Le dimissioni non nel silenzio
Le dimissioni non arrivano però nel silenzio. Al contrario, l’ex sindaco accompagna la sua uscita con una riflessione politica precisa. Rivendica il valore dell’opposizione come elemento essenziale della democrazia locale e sostiene che Sant’Elia abbia bisogno di una minoranza capace di esercitare un controllo quotidiano sull’operato della maggioranza e di costruire un’alternativa credibile di governo.

Le dimissioni di Angelosanto aprono ora la strada all’ingresso in Consiglio Comunale della prima dei non eletti della lista Sant’Elia nel Cuore: Giulia Pallucci. Sarà lei a raccogliere il testimone lasciato dall’ex sindaco e a rafforzare la rappresentanza del gruppo civico all’interno dell’assise comunale. Una scelta che garantisce continuità politica al progetto e consente all’opposizione di mantenere invariata la propria presenza numerica in aula.
Tra le righe ma neanche troppo, emerge un giudizio severo sull’attuale amministrazione. Angelosanto scrive di ritenere che l’attuale maggioranza non incarni quella «buona amministrazione» di cui il paese avrebbe bisogno. Una valutazione politica netta che conferma come il confronto tra le forze civiche santeliane resti aperto e destinato a proseguire anche oltre la sua presenza in Consiglio. La scelta di lasciare il seggio viene dunque presentata come un gesto di coerenza: se non è più possibile garantire il lavoro quotidiano di verifica degli atti, di presenza nelle commissioni e nelle sedi istituzionali, è giusto lasciare spazio a chi può farlo con maggiore continuità.
Il progetto nato 15 anni fa con Arpino e Serra

La parte più politica della lettera è probabilmente quella dedicata al futuro della lista civica Sant’Elia nel Cuore. Angelosanto respinge qualsiasi interpretazione che possa leggere le dimissioni come la fine di un’esperienza. Anzi, rivendica la solidità di un progetto nato circa quindici anni fa grazie all’impegno di Raffaele Arpino, Massimo Serra e dei gruppi civici che hanno poi dato vita a quella che negli anni è diventata una delle principali realtà politiche del paese. Per l’ex sindaco, il movimento continuerà il proprio cammino attraverso gli attuali consiglieri comunali, il gruppo extraconsiliare e quanti vorranno contribuire alla costruzione di un’alternativa all’attuale governo cittadino.

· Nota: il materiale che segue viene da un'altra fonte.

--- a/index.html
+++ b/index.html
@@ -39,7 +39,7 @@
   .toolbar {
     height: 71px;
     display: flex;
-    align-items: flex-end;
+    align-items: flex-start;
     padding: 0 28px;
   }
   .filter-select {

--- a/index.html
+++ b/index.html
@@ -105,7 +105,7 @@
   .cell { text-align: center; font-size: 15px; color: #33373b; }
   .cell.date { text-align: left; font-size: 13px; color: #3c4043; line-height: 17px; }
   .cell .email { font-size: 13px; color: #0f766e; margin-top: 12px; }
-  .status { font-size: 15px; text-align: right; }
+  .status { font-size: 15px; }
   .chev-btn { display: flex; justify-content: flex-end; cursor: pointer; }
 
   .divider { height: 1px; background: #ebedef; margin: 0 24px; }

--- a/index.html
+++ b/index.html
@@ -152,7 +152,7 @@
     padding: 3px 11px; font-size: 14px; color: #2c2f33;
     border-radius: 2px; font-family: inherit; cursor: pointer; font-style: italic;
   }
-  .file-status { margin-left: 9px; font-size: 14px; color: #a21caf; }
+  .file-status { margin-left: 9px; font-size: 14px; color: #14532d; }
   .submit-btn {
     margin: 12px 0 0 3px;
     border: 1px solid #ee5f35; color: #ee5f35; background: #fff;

C’è infine un passaggio che merita attenzione. Angelosanto precisa che non smetterà di lavorare per Sant’Elia, perché esistono molti modi per essere utili alla comunità anche al di fuori delle istituzioni. È una frase che suona come una chiusura formale e, allo stesso tempo, come un’apertura politica. Perché lascia intendere che l’impegno pubblico dell’ex sindaco non sia affatto concluso.

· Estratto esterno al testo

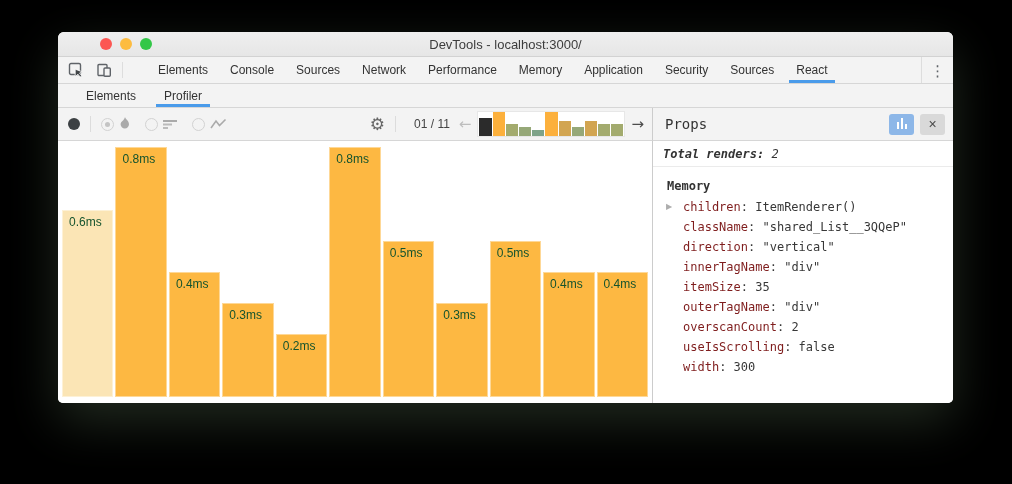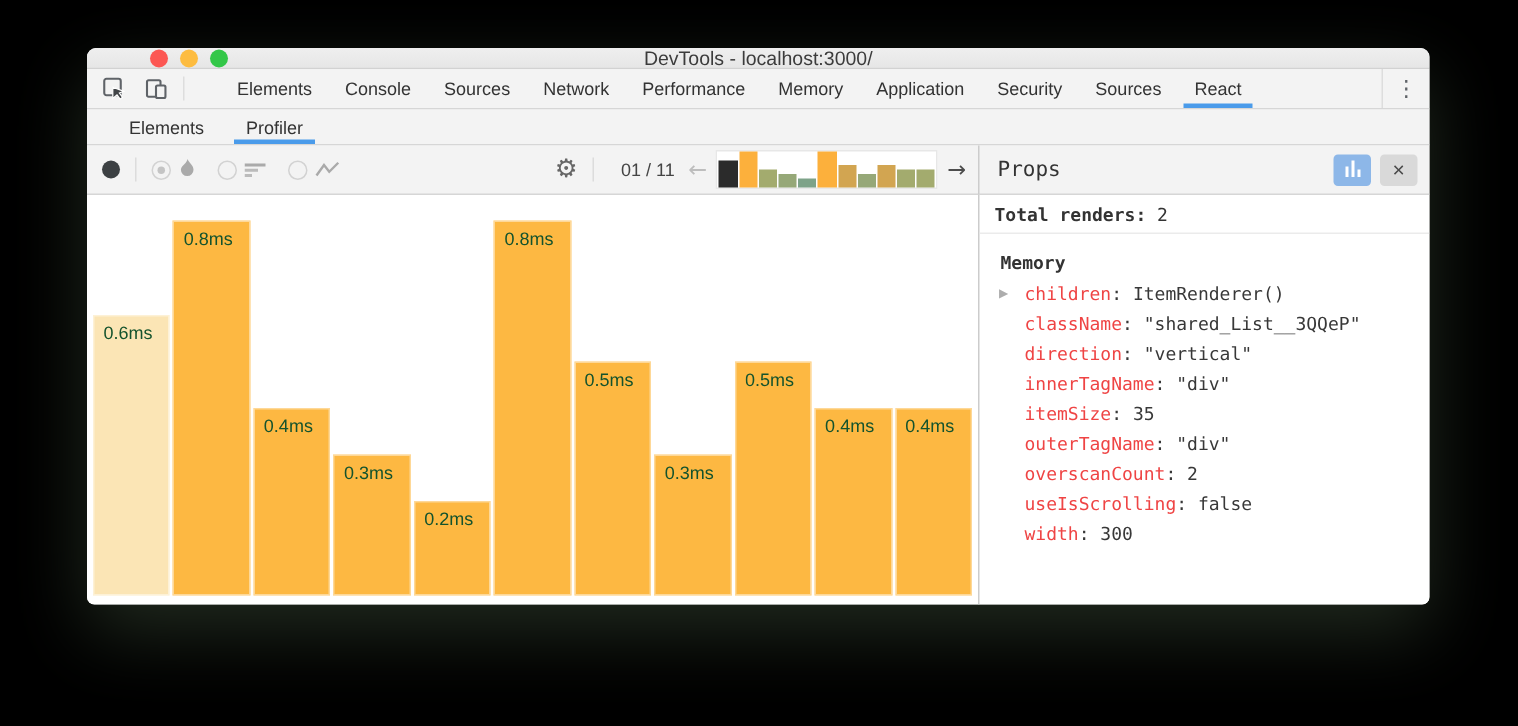--- a/index.html
+++ b/index.html
@@ -12,7 +12,7 @@
             display:flex; flex-direction:column; }
 
   
-  .titlebar { height:14px; background:linear-gradient(#efefef,#e6e6e6);
+  .titlebar { height:25px; background:linear-gradient(#efefef,#e6e6e6);
               border-bottom:1px solid #d2d2d2; display:flex; align-items:center;
               position:relative; flex:0 0 auto;padding-left:32px; }
   .lights { display:flex; gap:8px; margin-left:10px; }

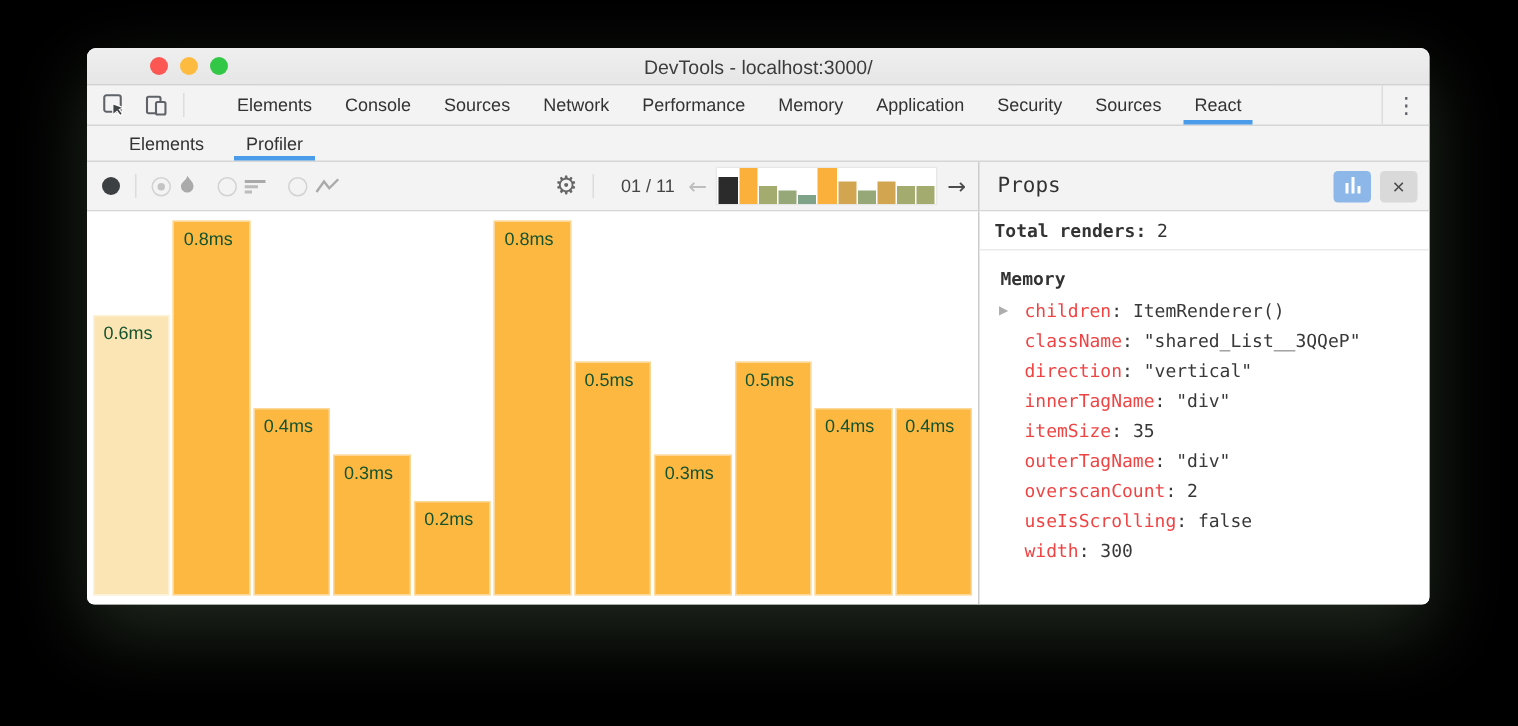--- a/index.html
+++ b/index.html
@@ -89,7 +89,7 @@
   .sb-body { border-left:1px solid #ccc; background:#fff; overflow:hidden;
              position:relative; font-family:"DejaVu Sans Mono", monospace; font-size:12px; }
   .total-row { height:26px; line-height:26px; border-bottom:1px solid #ebebeb;
-               padding-left:10px; color:#333; }
+               padding-left:10px; color:#333;font-style:italic; }
   .total-label { font-weight:bold; }
   .props-heading { font-weight:bold; color:#333; margin:12px 0 4px 14px; }
   .prop-row { height:20px; line-height:20px; padding-left:30px; position:relative;

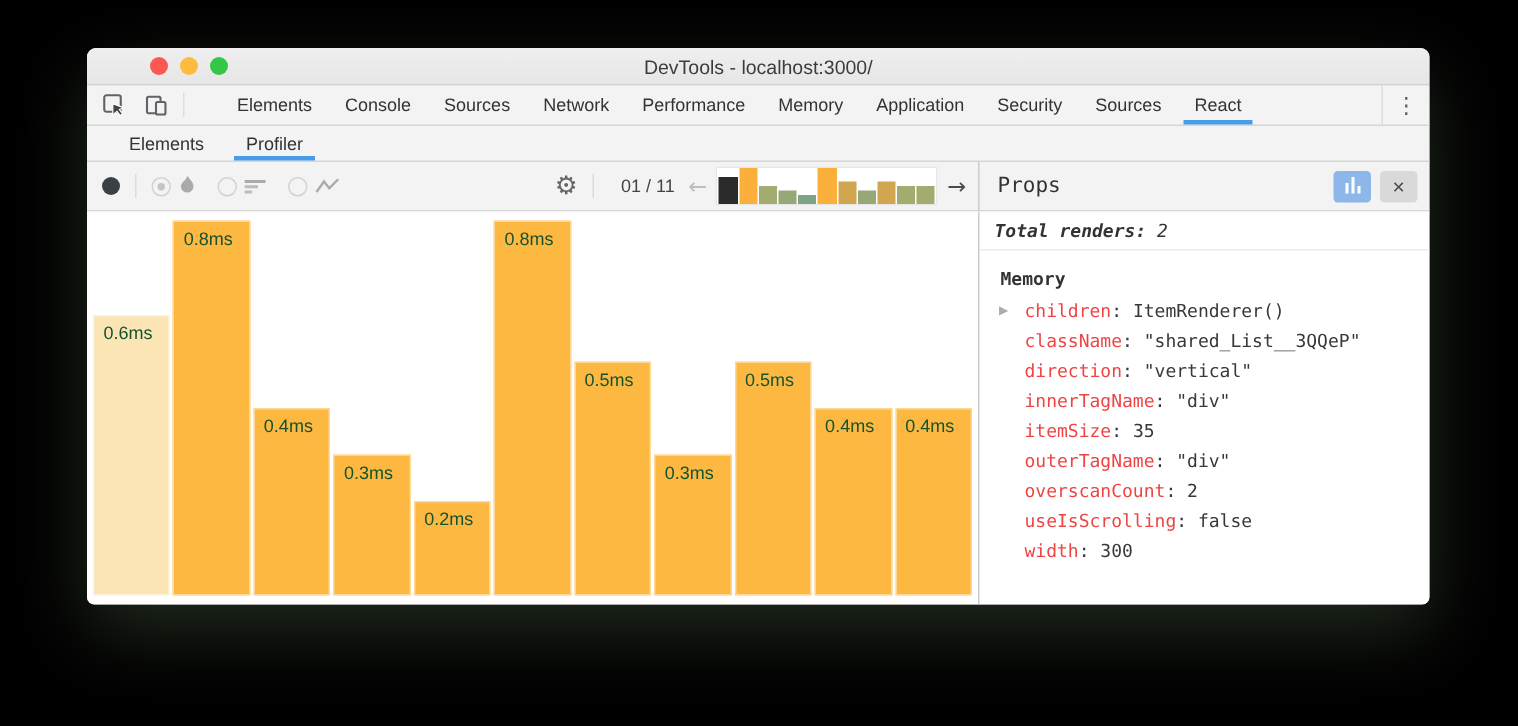--- a/index.html
+++ b/index.html
@@ -96,7 +96,7 @@
               white-space:nowrap; }
   .tri { position:absolute; left:13px; top:0; font-size:8px; color:#adadad;
          font-family:"DejaVu Sans", sans-serif; }
-  .pkey { color:#ef4444; }
+  .pkey { color:#7f1d1d; }
   .pcolon, .pval { color:#383838; }
 </style>
 </head>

Le dimissioni segnano la fine di una fase amministrativa personale. Ma nel messaggio consegnato al Consiglio Comunale c’è soprattutto la volontà di garantire continuità a un progetto politico che punta a restare protagonista della vita pubblica santeliana. La staffetta con Giulia Pallucci rappresenta il primo passaggio di questa nuova fase. Angelosanto lascia l’aula, ma non il campo politico. E il gruppo che ha guidato per anni si prepara a proseguire la sua azione con volti nuovi e con la stessa ambizione dichiarata dall’ex sindaco: tornare, un giorno, a essere maggioranza.